In his book “Curious,” Ian Leslie describes the process of curiosity in childhood which is useful to apply to any of us at any age. Leslie’s three steps of curiosity provide a useful framework from which to boost your own inquisitiveness:
1. Knowing what we don’t know.
We can approach a situation accepting our own inexperience. Instead of presuming we know the answer, we can ask questions with an open mind and really considering the answers. This is known as empathic curiosity: an interest in the thoughts and feelings of other people, and remaining ready to encounter the unexpected.
We can use this approach every day of our lives. Rather than answering questions with our habitual response, we can be aware of what we really think, feel, and want. We’re not assuming we know the answers until we’ve looked at things from every angle, digging beneath the surface, and asking ourselves why we feel the way we do about certain things, how the beliefs we have formed came about, and what led us to take certain decisions.
2. Imagining different, competing possibilities.
This about holding more than one possibility in mind at any given time and exploring which one is right. For example, when meeting someone shy, you can consider, “Is this person shy when they meet new people?” or “Are they quiet in this situation because they’re nervous?” Approach situations with the premise that any thought or idea needs to be explored and tested. Try to suspend judgment until all of the options have been explored.

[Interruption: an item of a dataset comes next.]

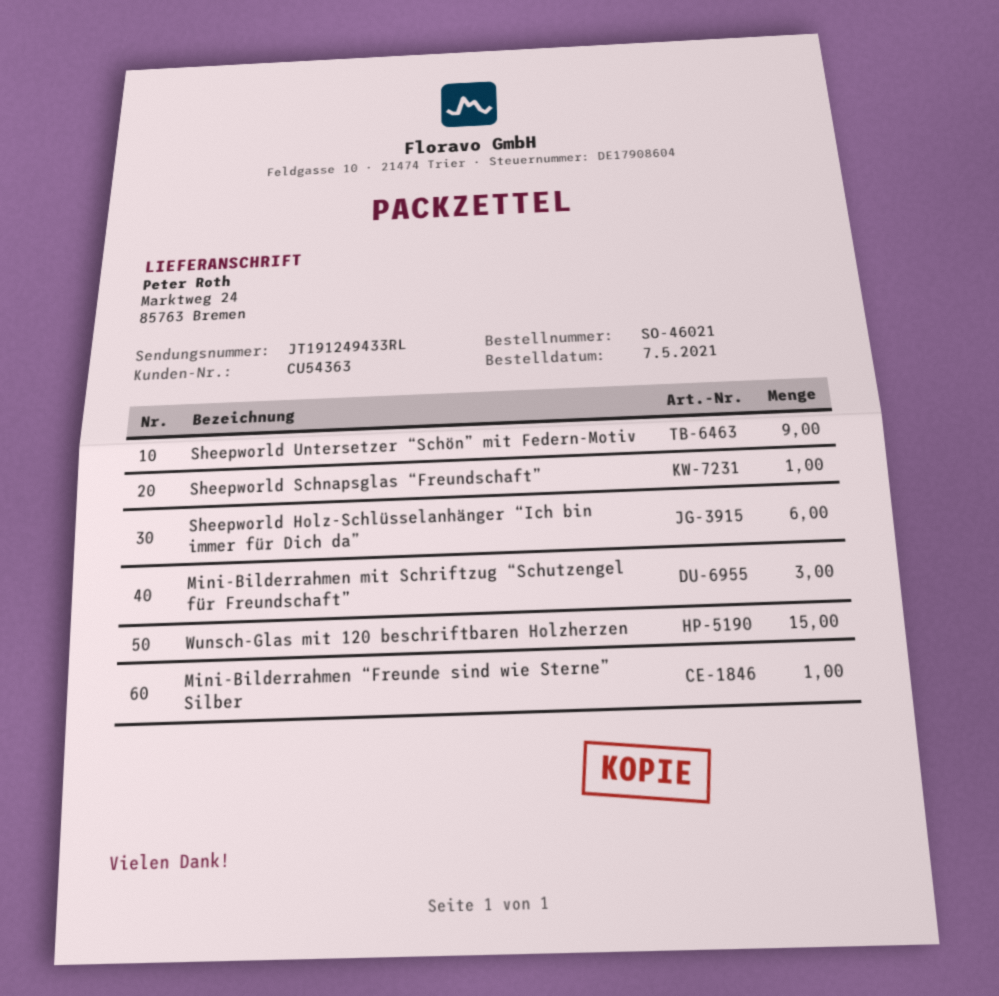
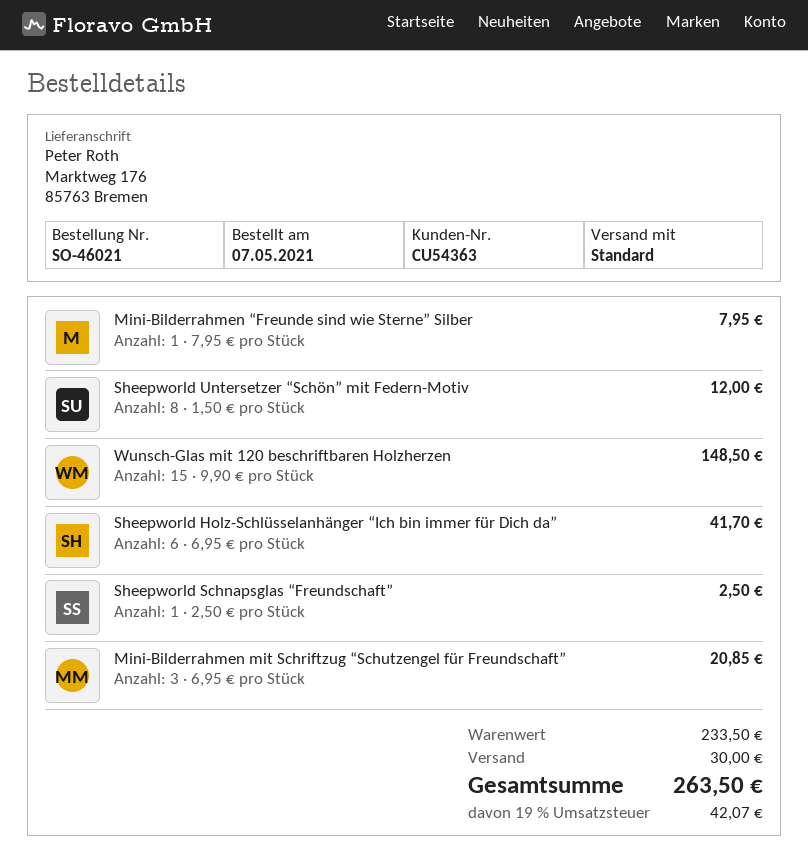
ship to: Marktweg 24, 85763 Bremen -> Marktweg 176, 85763 Bremen
Sheepworld Untersetzer “Schön” mit Federn-Motiv: 9 -> 8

3. Understanding that we can learn from other people.
This may seem obvious but it’s something we can come to with a closed mind as we get older. Keeping an open mind to others’ thoughts, attitudes, and experiences is incredibly powerful. In social situations, we have a natural tendency to show other people what we know about a familiar subject, rather than listening to what they can tell us. Yet, pausing to learn about them and asking questions inevitably provides information that we can reapply to ourselves. For example, you may find a different way of seeing things, a means of overcoming an issue that you hadn’t thought of, an opportunity that you didn’t know about.
How curious are you? Could you be more curious? Do you do these three things? It's worth trying, even just for a day because being curious really does lead to a healthier, happier, and longer life.